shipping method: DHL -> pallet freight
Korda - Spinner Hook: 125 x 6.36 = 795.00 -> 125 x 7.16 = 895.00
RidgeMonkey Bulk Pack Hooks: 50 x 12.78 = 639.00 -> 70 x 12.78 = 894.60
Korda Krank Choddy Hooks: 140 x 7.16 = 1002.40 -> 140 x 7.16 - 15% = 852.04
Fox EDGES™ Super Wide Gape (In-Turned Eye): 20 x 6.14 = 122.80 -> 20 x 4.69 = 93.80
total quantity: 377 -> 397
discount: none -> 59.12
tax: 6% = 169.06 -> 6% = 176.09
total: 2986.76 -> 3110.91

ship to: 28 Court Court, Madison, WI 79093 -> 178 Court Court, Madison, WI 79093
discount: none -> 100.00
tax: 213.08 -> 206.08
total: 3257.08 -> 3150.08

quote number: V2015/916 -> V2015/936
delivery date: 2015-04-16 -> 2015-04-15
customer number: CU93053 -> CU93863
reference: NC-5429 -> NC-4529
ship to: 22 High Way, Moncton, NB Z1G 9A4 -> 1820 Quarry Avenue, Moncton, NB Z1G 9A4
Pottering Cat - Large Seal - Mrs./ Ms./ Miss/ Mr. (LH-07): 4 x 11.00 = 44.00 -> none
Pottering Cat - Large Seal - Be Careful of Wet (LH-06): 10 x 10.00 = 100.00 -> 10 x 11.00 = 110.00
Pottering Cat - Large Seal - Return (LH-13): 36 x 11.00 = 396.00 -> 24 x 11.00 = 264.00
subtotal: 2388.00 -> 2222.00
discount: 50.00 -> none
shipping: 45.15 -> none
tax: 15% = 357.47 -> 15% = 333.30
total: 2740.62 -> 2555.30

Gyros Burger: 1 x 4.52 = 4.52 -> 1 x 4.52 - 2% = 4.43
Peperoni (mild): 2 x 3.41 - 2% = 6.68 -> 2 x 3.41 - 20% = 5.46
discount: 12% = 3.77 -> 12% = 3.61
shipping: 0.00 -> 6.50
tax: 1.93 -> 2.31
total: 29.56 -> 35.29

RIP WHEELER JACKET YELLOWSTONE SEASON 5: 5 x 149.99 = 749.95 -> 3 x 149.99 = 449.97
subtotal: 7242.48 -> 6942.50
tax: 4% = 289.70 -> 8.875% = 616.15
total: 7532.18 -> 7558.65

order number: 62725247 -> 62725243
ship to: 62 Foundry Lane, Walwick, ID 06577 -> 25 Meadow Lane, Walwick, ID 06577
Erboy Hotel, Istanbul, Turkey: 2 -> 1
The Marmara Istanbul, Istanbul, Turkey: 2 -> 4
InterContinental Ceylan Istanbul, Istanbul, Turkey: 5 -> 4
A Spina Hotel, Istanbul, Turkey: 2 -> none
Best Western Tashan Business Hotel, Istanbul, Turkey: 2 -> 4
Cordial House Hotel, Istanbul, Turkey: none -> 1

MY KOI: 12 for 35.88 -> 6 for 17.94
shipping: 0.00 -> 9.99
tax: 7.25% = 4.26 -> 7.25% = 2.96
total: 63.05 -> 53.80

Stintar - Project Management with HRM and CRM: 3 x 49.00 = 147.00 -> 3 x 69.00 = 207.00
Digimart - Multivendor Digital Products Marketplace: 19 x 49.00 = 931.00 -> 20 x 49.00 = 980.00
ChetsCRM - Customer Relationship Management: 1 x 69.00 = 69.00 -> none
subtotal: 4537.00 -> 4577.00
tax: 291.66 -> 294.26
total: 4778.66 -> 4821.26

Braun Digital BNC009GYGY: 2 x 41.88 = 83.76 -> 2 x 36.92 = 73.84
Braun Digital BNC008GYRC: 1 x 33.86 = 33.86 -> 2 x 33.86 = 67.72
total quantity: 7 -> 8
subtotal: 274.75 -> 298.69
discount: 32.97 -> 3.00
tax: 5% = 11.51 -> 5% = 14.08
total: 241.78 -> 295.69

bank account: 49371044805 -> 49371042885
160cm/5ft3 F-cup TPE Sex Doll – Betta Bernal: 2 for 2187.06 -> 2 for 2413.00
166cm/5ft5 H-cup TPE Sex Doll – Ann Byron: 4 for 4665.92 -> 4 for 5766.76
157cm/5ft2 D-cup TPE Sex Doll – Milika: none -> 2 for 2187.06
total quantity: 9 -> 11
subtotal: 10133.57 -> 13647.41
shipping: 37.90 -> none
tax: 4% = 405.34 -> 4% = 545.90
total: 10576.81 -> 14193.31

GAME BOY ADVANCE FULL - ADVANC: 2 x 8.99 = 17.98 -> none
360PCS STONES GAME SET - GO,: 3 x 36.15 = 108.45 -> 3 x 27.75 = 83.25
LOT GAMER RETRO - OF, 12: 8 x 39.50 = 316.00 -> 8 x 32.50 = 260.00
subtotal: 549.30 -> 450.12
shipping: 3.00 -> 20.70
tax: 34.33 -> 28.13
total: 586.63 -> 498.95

+---+

WHAT YOU SHOULD DO: Copy out the entries above exactly as given, starting at the top and ending with the line containing "discount: none -> 59.12"; include both and nothing more.

SOLUTION FOR THIS PROBLEM:
shipping method: DHL -> pallet freight
Korda - Spinner Hook: 125 x 6.36 = 795.00 -> 125 x 7.16 = 895.00
RidgeMonkey Bulk Pack Hooks: 50 x 12.78 = 639.00 -> 70 x 12.78 = 894.60
Korda Krank Choddy Hooks: 140 x 7.16 = 1002.40 -> 140 x 7.16 - 15% = 852.04
Fox EDGES™ Super Wide Gape (In-Turned Eye): 20 x 6.14 = 122.80 -> 20 x 4.69 = 93.80
total quantity: 377 -> 397
discount: none -> 59.12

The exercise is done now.